WHAT TO DO: When you restate the entries that follow, keep every word exactly and drop the pictures.

RECORD EXCERPTS:
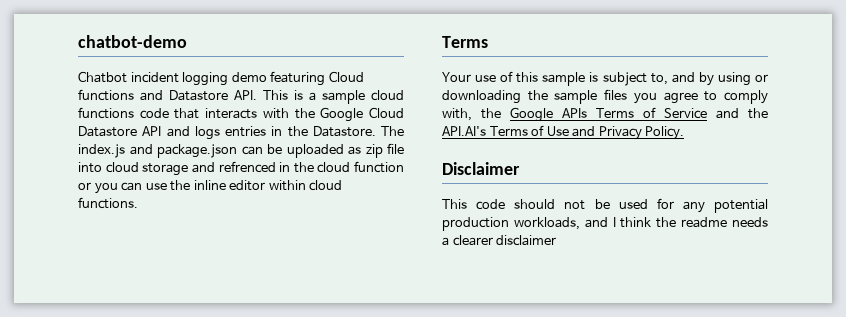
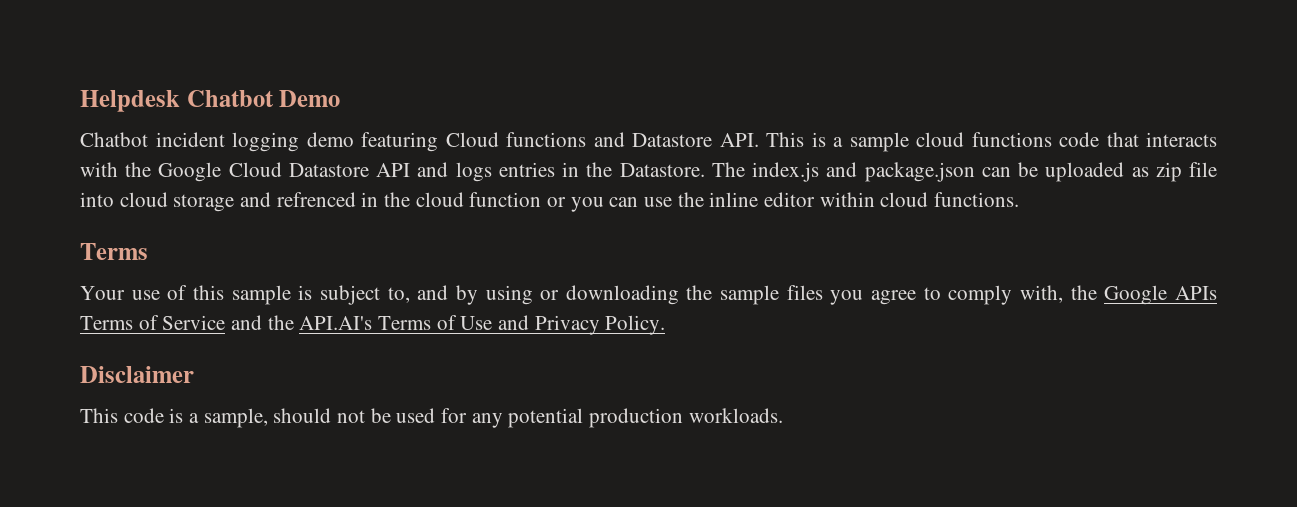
[78,35,187,48] chatbot-demo -> [80,90,341,112] Helpdesk Chatbot Demo
(506, 204) none -> [169,408,268,428] is a sample,
[513,217,768,230] [442,235,557,246] workloads, and I think the readme needs a clearer disclaimer -> [688,408,783,423] workloads.

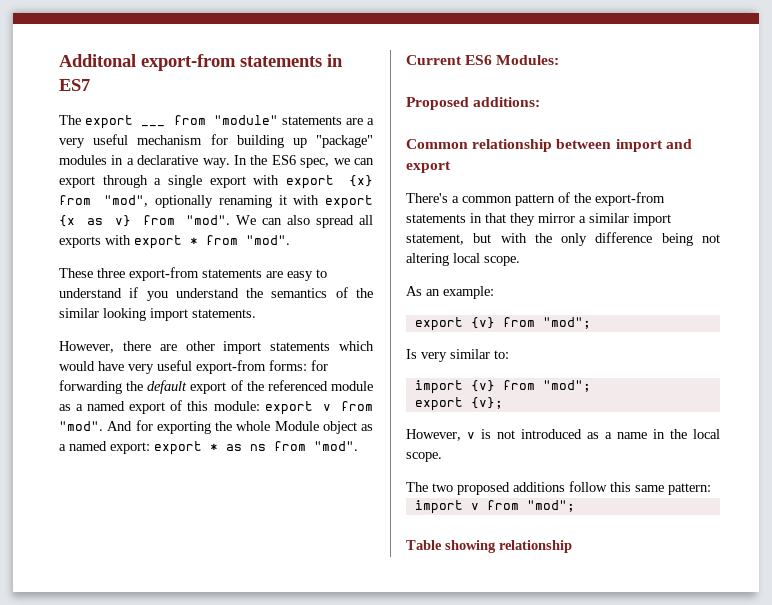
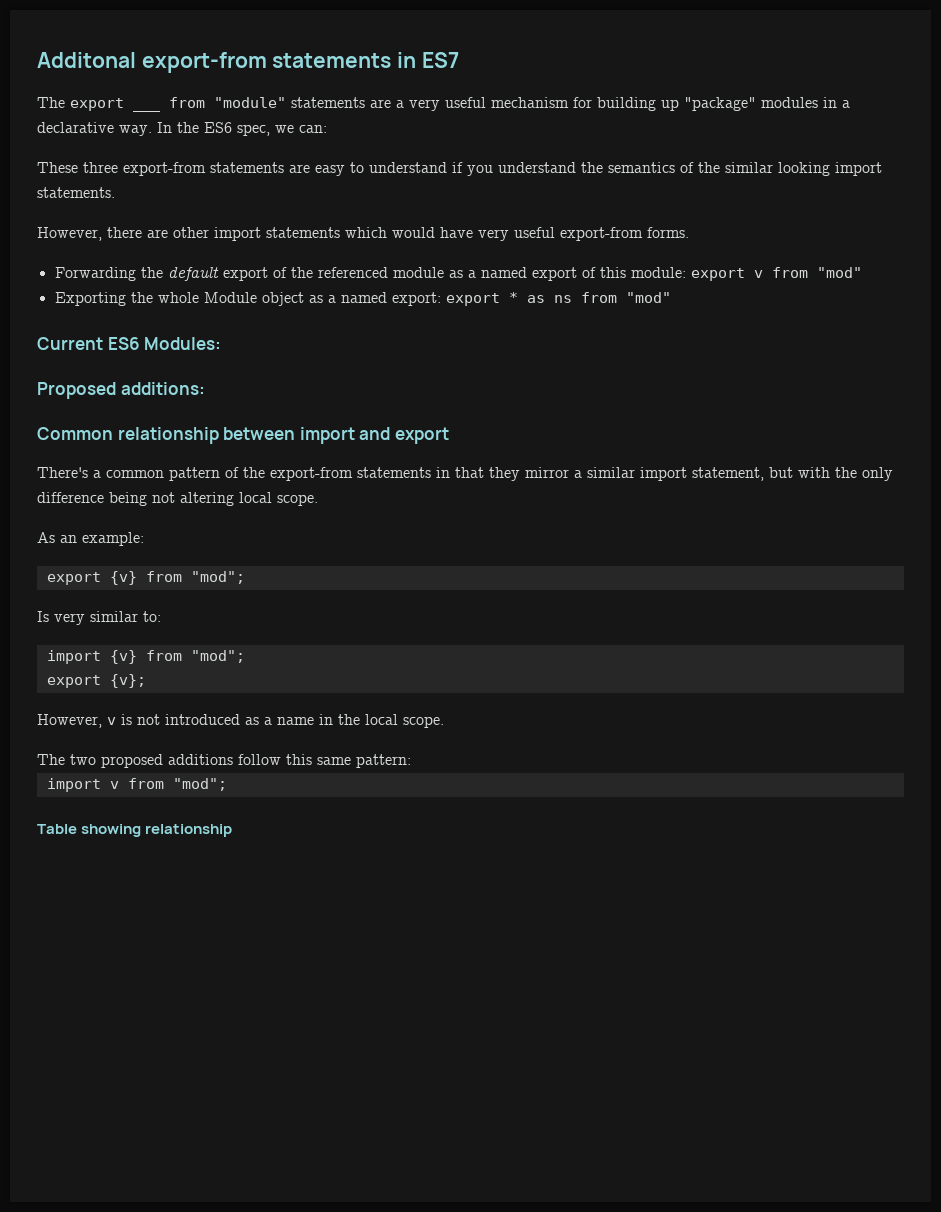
[354,158,374,165] [59,175,373,189] [59,195,374,209] [59,215,373,228] [59,235,290,249] can export through a single export with export {x} from "mod", optionally renaming it with export {x as v} from "mod". We can also spread all exports with export * from "mod". -> [299,125,327,133] can:
[269,360,328,371] [59,380,122,394] forms: for forwarding -> [647,227,689,238] [54,267,136,281] forms. // Forwarding
[59,420,211,434] "mod". And for exporting -> [816,267,862,278] [54,292,126,306] "mod" // Exporting
[314,441,358,451] "mod". -> [625,292,671,303] "mod"

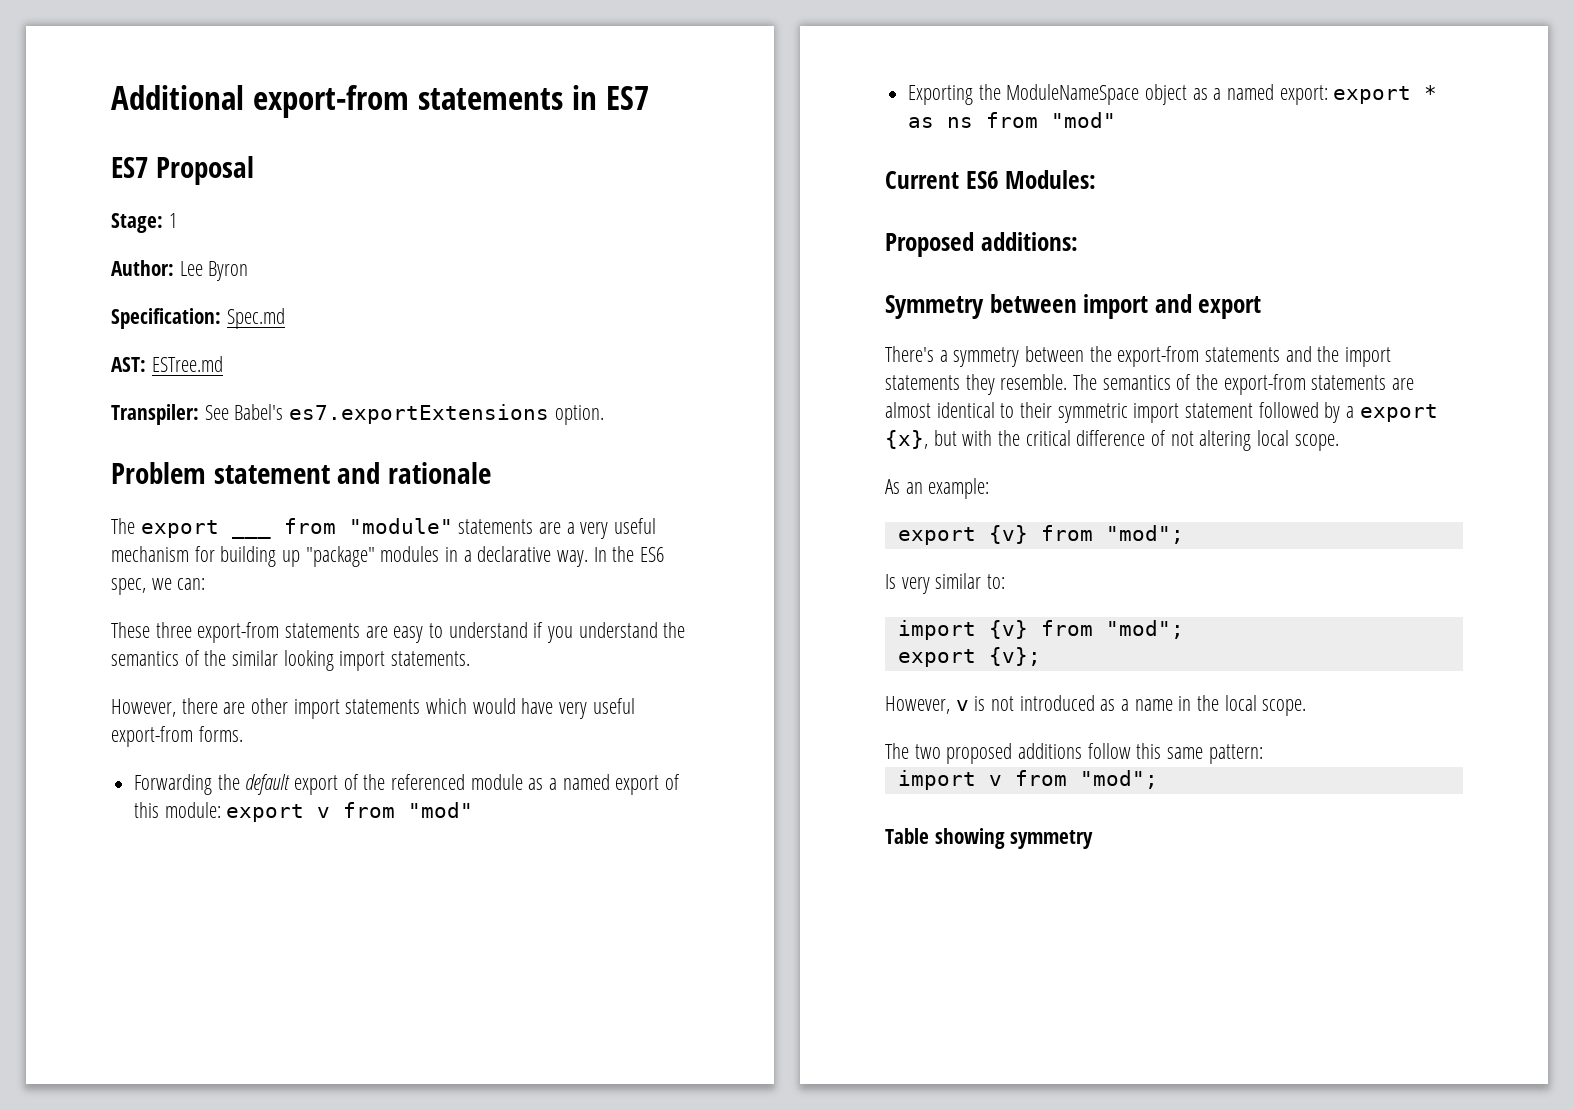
[37,52,136,68] Additonal -> [111,85,244,110] Additional
(459, 60) none -> [111,156,254,185] [111,213,177,233] [111,260,249,281] [111,308,285,329] [111,356,223,372] [111,404,604,425] [111,462,492,484] // ES7 Proposal // Stage: 1 // Author: Lee Byron // Specification: Spec.md // AST: ESTree.md // Transpiler: See Babel's es7.exportExtensions option. // Problem statement and rationale
[157,292,257,303] whole Module -> [1006,84,1140,105] ModuleNameSpace
[37,427,219,444] Common relationship -> [885,295,984,319] Symmetry
[106,467,893,481] [37,492,147,506] common pattern of the export-from statements in that they mirror a similar import statement, but with the only difference being -> [953,346,1392,367] [885,374,1415,395] [885,402,1438,423] [885,430,1167,449] symmetry between the export-from statements and the import statements they resemble. The semantics of the export-from statements are almost identical to their symmetric import statement followed by a export {x}, but with the critical difference of
[145,824,233,837] relationship -> [1010,830,1094,849] symmetry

YOUR RESPONSE:
[78,35,187,48] chatbot-demo -> [80,90,341,112] Helpdesk Chatbot Demo
(506, 204) none -> [169,408,268,428] is a sample,
[513,217,768,230] [442,235,557,246] workloads, and I think the readme needs a clearer disclaimer -> [688,408,783,423] workloads.

[354,158,374,165] [59,175,373,189] [59,195,374,209] [59,215,373,228] [59,235,290,249] can export through a single export with export {x} from "mod", optionally renaming it with export {x as v} from "mod". We can also spread all exports with export * from "mod". -> [299,125,327,133] can:
[269,360,328,371] [59,380,122,394] forms: for forwarding -> [647,227,689,238] [54,267,136,281] forms. // Forwarding
[59,420,211,434] "mod". And for exporting -> [816,267,862,278] [54,292,126,306] "mod" // Exporting
[314,441,358,451] "mod". -> [625,292,671,303] "mod"

[37,52,136,68] Additonal -> [111,85,244,110] Additional
(459, 60) none -> [111,156,254,185] [111,213,177,233] [111,260,249,281] [111,308,285,329] [111,356,223,372] [111,404,604,425] [111,462,492,484] // ES7 Proposal // Stage: 1 // Author: Lee Byron // Specification: Spec.md // AST: ESTree.md // Transpiler: See Babel's es7.exportExtensions option. // Problem statement and rationale
[157,292,257,303] whole Module -> [1006,84,1140,105] ModuleNameSpace
[37,427,219,444] Common relationship -> [885,295,984,319] Symmetry
[106,467,893,481] [37,492,147,506] common pattern of the export-from statements in that they mirror a similar import statement, but with the only difference being -> [953,346,1392,367] [885,374,1415,395] [885,402,1438,423] [885,430,1167,449] symmetry between the export-from statements and the import statements they resemble. The semantics of the export-from statements are almost identical to their symmetric import statement followed by a export {x}, but with the critical difference of
[145,824,233,837] relationship -> [1010,830,1094,849] symmetry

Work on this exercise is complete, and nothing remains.